I gave a bottle to a neighbour with the clear instruction that it was lively and to mind and release the gas.
He drank half and put the bottle away in the cupboard.
His wife was ironing just in front of that cupboard when the bottle exploded. I had used glass Irn Bru bottles, thought they'd be safe enough since they were meant for ginger/pop/fizzy stuff anyway.
The top of the bottle went up like a rocket and punched a dinner plate sized piece out of the two inch thick worktop and bounced that on the ceiling. The exploding glass in the cupboard took out whisky, beer, wine, etc., and the mess of shattered glass and booze was utterly unbelievable......and left a traumatised neighbour shaking like a leaf.
If it hadn't been in the cupboard when it blew, the glass could have been incredibly dangerous.
We got lucky, we got very lucky.

Please learn from this; it's all too easy to cause hurt and damage with fermenting liquids with no gas exit.
 
Try looking up Kilju. Typically made from ordinary granulated sugar, a few raisins or sultanas per litre and often a teabag per gallon demijohn. Use a suitable strain of yeast and you can ferment out all the sugar and get up to 14% to 18% alcohol.

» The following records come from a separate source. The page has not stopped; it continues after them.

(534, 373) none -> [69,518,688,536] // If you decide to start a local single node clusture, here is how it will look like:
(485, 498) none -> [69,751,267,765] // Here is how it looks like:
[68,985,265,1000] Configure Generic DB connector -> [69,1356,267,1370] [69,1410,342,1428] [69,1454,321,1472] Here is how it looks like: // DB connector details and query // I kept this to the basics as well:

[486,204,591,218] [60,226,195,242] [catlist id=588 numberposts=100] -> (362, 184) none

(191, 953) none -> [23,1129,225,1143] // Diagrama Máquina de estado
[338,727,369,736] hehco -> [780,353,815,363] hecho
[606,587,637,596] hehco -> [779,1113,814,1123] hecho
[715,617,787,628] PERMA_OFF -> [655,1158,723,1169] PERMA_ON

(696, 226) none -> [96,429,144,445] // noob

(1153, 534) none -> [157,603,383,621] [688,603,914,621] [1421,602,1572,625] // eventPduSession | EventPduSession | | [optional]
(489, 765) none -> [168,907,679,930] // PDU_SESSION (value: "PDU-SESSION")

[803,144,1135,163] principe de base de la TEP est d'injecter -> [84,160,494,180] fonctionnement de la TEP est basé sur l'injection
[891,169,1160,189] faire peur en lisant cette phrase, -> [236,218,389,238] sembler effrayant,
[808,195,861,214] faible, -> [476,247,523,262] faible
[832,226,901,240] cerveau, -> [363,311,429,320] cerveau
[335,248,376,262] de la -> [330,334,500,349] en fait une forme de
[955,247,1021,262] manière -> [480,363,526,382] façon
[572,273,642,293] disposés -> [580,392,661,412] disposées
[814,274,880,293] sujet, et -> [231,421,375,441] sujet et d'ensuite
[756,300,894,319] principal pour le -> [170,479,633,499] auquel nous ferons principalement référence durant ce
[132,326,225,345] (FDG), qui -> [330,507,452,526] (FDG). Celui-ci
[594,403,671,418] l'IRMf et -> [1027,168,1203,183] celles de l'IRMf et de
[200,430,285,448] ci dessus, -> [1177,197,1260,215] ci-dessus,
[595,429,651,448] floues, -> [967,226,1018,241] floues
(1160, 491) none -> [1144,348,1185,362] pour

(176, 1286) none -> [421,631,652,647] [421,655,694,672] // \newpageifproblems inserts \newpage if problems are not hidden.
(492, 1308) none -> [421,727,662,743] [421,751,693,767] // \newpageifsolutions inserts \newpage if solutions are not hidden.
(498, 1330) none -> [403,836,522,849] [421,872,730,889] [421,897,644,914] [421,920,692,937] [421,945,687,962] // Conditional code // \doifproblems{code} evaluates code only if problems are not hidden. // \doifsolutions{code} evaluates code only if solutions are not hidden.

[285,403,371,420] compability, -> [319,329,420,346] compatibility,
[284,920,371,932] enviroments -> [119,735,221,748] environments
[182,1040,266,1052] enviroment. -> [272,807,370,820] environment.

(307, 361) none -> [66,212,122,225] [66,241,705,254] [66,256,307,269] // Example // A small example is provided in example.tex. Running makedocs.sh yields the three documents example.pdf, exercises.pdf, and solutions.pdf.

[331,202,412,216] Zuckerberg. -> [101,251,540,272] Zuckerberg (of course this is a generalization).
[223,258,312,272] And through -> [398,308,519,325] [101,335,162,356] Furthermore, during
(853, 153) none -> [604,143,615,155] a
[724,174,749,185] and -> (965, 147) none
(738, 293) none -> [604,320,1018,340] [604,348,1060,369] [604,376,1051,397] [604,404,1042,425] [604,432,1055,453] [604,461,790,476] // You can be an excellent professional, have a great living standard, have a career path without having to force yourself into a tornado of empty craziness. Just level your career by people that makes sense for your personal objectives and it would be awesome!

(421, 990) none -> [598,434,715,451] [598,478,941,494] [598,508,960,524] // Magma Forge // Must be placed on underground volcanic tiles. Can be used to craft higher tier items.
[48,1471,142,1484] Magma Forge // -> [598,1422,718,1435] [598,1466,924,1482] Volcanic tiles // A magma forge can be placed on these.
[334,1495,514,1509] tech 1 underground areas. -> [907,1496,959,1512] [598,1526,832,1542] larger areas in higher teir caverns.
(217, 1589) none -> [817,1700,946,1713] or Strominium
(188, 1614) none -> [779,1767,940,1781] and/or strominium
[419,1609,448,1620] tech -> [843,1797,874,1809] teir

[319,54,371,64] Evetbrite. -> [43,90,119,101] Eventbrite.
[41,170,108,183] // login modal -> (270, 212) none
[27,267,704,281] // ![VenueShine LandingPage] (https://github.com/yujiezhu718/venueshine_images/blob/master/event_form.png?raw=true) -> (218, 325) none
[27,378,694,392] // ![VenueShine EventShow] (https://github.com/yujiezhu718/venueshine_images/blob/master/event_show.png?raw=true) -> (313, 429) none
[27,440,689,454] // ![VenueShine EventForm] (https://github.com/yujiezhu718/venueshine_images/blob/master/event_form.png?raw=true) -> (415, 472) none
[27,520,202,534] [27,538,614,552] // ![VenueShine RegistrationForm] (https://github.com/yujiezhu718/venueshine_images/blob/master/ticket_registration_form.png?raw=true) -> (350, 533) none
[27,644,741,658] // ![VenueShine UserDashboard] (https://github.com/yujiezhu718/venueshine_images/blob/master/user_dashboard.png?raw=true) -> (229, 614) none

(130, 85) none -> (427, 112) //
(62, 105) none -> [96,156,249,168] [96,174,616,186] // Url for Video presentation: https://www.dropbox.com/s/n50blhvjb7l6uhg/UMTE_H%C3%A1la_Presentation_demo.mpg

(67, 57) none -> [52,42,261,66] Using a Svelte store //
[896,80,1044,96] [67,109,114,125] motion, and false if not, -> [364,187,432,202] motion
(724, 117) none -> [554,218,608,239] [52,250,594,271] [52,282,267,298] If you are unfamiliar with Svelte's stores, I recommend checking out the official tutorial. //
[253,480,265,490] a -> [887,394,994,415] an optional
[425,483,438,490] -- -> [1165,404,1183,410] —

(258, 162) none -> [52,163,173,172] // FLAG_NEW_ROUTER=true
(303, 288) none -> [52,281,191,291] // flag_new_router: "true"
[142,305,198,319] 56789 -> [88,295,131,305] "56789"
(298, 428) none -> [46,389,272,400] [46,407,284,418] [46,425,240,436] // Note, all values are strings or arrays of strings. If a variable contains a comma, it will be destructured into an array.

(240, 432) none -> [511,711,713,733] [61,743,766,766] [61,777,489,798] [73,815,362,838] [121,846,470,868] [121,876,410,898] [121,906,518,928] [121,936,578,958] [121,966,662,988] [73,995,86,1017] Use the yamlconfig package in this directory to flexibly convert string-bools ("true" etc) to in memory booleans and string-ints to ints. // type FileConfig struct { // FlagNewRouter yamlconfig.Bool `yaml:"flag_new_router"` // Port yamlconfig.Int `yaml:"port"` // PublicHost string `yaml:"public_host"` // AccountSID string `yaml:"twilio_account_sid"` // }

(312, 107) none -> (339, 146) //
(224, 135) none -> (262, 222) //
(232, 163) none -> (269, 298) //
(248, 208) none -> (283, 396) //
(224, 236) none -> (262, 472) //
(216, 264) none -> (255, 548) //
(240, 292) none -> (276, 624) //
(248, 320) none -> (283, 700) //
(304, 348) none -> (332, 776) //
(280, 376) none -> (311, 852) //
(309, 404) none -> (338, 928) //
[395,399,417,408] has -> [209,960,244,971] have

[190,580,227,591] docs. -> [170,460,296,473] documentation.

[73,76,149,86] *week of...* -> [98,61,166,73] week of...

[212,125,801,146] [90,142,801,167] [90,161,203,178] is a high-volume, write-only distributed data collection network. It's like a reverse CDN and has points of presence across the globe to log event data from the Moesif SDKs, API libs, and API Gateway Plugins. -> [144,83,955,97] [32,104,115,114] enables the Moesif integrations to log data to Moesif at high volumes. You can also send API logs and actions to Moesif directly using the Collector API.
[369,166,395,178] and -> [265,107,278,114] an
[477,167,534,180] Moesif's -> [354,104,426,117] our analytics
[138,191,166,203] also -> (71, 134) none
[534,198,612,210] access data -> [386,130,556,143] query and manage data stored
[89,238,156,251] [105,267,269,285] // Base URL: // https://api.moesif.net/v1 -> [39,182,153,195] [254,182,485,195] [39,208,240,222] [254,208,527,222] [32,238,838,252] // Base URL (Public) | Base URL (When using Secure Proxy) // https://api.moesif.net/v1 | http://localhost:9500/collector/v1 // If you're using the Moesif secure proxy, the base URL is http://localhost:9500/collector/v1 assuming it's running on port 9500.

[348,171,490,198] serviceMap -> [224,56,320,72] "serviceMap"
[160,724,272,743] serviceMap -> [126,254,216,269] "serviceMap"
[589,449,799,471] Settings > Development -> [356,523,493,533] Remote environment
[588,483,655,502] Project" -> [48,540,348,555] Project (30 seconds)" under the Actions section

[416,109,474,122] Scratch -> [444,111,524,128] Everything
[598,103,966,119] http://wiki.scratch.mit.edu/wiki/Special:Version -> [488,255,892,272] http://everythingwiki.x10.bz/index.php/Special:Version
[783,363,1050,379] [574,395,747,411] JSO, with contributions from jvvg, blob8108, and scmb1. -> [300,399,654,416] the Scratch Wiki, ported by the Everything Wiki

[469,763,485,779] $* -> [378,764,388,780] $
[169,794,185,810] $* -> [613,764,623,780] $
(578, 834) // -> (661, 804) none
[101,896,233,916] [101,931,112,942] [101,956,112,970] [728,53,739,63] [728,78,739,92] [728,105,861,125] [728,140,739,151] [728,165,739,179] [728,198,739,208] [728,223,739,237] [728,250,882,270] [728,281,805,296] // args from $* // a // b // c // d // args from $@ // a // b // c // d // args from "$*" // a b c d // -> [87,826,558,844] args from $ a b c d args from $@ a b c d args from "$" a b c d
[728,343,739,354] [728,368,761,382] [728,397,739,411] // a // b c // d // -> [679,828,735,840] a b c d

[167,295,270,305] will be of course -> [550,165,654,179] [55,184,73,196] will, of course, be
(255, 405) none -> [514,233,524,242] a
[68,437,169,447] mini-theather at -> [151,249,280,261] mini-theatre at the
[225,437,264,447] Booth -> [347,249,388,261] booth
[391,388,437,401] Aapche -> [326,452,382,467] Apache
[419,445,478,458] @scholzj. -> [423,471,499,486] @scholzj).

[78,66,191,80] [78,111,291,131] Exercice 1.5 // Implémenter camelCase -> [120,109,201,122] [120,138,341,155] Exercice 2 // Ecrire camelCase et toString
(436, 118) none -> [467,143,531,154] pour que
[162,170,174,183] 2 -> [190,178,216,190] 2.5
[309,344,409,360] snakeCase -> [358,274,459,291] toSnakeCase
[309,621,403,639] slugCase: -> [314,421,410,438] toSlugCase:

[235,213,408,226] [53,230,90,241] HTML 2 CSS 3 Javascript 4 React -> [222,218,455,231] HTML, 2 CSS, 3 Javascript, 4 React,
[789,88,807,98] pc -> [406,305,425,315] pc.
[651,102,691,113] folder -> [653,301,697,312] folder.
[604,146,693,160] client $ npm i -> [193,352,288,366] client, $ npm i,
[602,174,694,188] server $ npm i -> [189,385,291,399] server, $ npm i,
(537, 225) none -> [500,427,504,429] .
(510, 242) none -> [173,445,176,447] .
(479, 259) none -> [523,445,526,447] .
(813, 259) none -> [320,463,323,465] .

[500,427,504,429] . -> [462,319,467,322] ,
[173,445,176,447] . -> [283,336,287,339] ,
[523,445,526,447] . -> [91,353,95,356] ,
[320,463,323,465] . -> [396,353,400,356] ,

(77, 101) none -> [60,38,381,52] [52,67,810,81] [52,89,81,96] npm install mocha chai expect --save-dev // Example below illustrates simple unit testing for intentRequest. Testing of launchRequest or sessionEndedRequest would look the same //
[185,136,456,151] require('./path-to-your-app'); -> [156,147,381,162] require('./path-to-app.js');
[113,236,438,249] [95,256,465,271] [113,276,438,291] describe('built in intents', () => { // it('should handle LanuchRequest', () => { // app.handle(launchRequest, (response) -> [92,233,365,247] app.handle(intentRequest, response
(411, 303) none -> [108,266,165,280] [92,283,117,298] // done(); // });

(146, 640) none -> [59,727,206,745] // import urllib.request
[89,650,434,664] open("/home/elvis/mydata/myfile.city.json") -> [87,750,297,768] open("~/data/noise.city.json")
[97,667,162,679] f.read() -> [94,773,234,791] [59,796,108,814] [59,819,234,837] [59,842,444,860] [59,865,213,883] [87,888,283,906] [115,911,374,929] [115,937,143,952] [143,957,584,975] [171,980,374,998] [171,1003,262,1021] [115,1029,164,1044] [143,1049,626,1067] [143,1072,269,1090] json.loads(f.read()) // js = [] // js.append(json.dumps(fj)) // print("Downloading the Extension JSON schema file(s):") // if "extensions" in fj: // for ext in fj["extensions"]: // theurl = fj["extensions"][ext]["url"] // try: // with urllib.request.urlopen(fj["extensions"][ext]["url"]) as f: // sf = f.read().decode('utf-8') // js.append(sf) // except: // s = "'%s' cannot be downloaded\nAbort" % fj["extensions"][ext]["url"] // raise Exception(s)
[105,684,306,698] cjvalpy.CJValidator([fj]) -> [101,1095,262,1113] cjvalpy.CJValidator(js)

I used to brew my own wine and beer; I made my first beer when I was about 13, from an 8 pint kit, using my late grandad's gear.

I've never had a bottle of homebrew explode on me, but I once had an unfortunate incident with an airlock... I'd not filtered out all the skins from the elderberries, the must frothed up with the skins on top, that blocked the airlock until the pressure got high enough to blow the wad of skins all the way through, hitting the white ceiling.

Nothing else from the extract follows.